ASSIGNMENT ▸
Find the line with "[146,97,196,106] Fanselow ->" and the line with "[98,161,155,172] 2020/11/06 ->" in the entries below; output exactly those two lines, every line between them, and no others.

RECORDS TO USE ▸
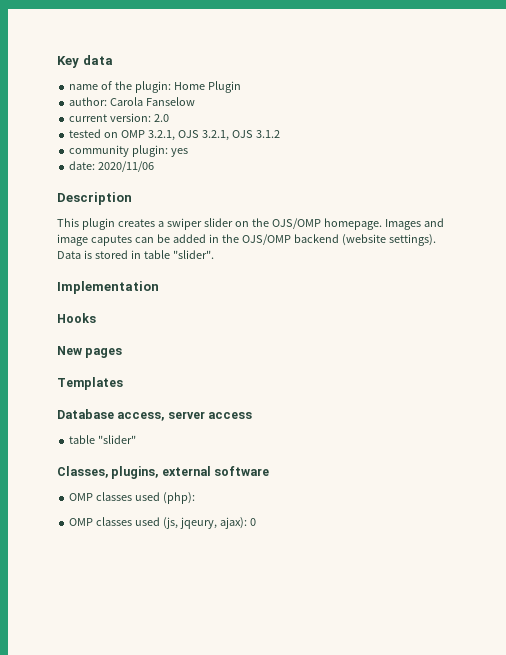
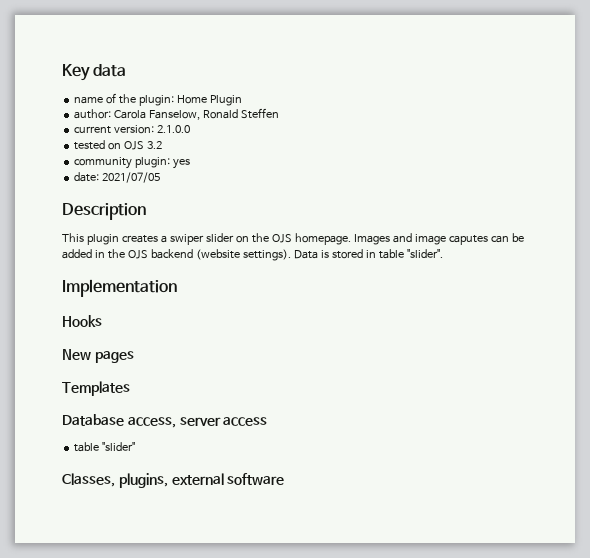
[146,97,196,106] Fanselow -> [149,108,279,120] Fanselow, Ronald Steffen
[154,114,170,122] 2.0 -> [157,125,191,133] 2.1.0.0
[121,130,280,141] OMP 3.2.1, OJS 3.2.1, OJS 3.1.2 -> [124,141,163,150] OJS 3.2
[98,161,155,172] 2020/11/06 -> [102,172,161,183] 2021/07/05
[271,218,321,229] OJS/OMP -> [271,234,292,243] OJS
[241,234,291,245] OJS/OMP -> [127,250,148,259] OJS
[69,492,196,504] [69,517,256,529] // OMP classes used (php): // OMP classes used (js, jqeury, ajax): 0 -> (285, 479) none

* * *

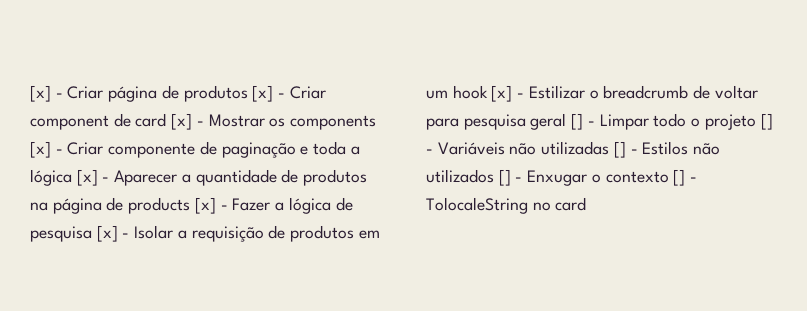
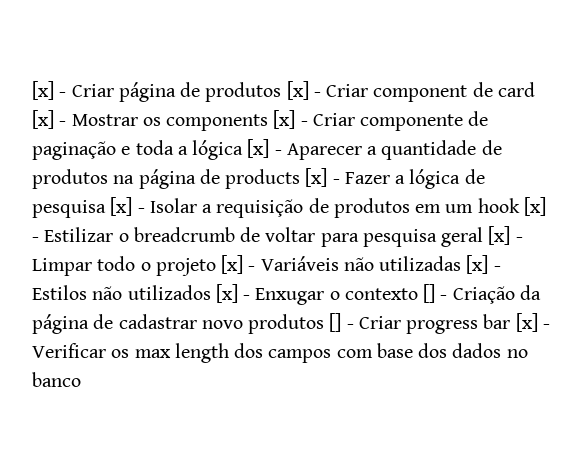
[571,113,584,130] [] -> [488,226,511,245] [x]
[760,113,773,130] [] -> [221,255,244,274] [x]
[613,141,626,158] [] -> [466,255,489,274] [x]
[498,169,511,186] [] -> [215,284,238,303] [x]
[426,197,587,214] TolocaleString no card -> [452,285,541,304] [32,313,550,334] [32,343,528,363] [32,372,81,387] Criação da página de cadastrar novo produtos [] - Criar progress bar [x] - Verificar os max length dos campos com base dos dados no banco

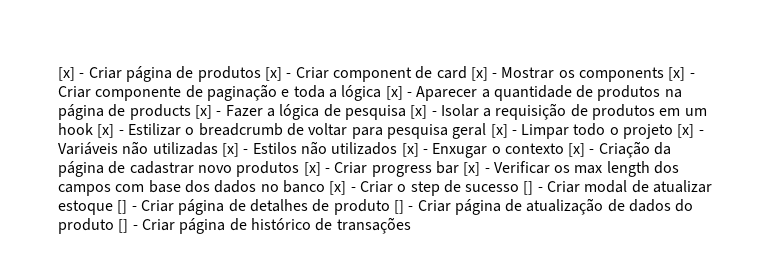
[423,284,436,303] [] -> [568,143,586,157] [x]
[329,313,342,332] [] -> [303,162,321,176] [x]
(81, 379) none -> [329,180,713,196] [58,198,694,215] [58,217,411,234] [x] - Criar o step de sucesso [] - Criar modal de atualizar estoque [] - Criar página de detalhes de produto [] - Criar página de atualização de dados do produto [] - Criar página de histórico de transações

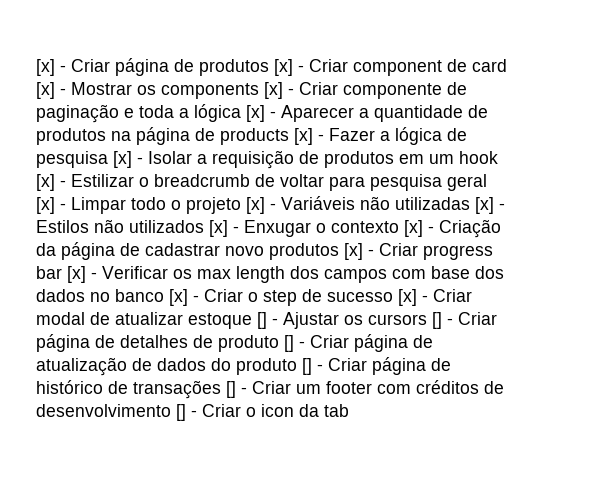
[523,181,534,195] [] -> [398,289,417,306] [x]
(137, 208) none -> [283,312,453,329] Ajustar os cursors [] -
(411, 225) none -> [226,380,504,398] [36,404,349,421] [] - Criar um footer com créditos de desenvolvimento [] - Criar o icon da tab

PROBLEM SOLUTION ▸
[146,97,196,106] Fanselow -> [149,108,279,120] Fanselow, Ronald Steffen
[154,114,170,122] 2.0 -> [157,125,191,133] 2.1.0.0
[121,130,280,141] OMP 3.2.1, OJS 3.2.1, OJS 3.1.2 -> [124,141,163,150] OJS 3.2
[98,161,155,172] 2020/11/06 -> [102,172,161,183] 2021/07/05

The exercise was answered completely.